Although I am of course not pressing this to a Division today, the fact that 10 noble Lords participated in this debate and have spoken with such experience and conviction, all being in favour of the principles underlying the amendment, means that surely the Minister now has some ammunition in the locker to take away and use to try and promote this case.

I am indebted to everyone who has spoken in the debate. My noble friend Lord Walton of Detchant said that the amendment could be strengthened and suggested two ways of doing that. I particularly liked what he said about the National Institute for Health Research and the role that it might play. I will certainly consult him in redrafting this amendment between now and Report.

My noble and learned friend Lady Butler-Sloss said that if we could do it for gambling, why on earth can we not do it for this? The noble Lord, Lord Pannick, reminded us, as did the noble Lord, Lord Empey, that many other precedents can be invoked in such circumstances. Perhaps the Minister could ask his officials to look at the whole battery of precedents when going away to persuade those who, somewhere in the system, are clearly opposed to us putting these powers into the Bill.

My noble friend Lord Wigley reminded us of the scale and number of people affected by this horrible disease. He recognised, as did others, that a variable approach might be the right one to adopt as we recast the amendment.

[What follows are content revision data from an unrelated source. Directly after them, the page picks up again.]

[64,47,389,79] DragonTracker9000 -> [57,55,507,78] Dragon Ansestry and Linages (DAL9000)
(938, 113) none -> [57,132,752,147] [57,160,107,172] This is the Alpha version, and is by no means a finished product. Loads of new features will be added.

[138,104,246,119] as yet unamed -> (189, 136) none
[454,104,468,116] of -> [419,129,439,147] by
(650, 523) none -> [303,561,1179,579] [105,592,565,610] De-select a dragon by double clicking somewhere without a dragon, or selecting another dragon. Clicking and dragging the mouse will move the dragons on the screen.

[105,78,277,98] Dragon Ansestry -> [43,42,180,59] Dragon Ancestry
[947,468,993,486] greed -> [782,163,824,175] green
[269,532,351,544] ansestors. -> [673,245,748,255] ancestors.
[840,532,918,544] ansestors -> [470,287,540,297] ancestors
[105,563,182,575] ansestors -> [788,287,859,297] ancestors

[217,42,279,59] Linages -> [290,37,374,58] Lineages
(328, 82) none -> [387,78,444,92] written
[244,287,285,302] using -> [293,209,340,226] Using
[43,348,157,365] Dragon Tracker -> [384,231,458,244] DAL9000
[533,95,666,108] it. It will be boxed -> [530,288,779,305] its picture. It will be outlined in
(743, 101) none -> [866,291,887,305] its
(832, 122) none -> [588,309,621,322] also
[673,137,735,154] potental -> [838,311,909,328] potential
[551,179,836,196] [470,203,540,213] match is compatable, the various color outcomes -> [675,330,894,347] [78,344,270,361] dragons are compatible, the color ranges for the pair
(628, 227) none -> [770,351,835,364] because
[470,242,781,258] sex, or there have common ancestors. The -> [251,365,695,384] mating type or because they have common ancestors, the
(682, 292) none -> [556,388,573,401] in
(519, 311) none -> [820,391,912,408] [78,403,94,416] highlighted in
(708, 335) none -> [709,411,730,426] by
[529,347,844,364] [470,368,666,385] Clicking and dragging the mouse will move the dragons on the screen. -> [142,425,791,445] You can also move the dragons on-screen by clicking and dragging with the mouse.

My noble friend Lord Kakkar said there had there had been no strategic approach. He is right. He reminded us about the role of the meso-bank, which, as he says, will have global significance. He also referred to the possibilities that genetic research produces, but said that research has to be kick-started. In other words, there has to be some kind of seed funding—in the absence of state funding. Of course, austerity will inevitably be one of the reasons given when the Minister goes back to the Treasury or elsewhere. Other people will have their own priorities and projects, which they say that the money should be spent on. Again, we need to provide the Minister with something that overcomes those objections. The approach adopted in this amendment of a levy is one way of doing that. My noble friend Lord Kakkar also reminded us about something that I had not thought about previously: the importance of research into appropriate palliative medicines and palliative care, and the way in which we care for people during the last months of their lives. That was an important point for us to consider.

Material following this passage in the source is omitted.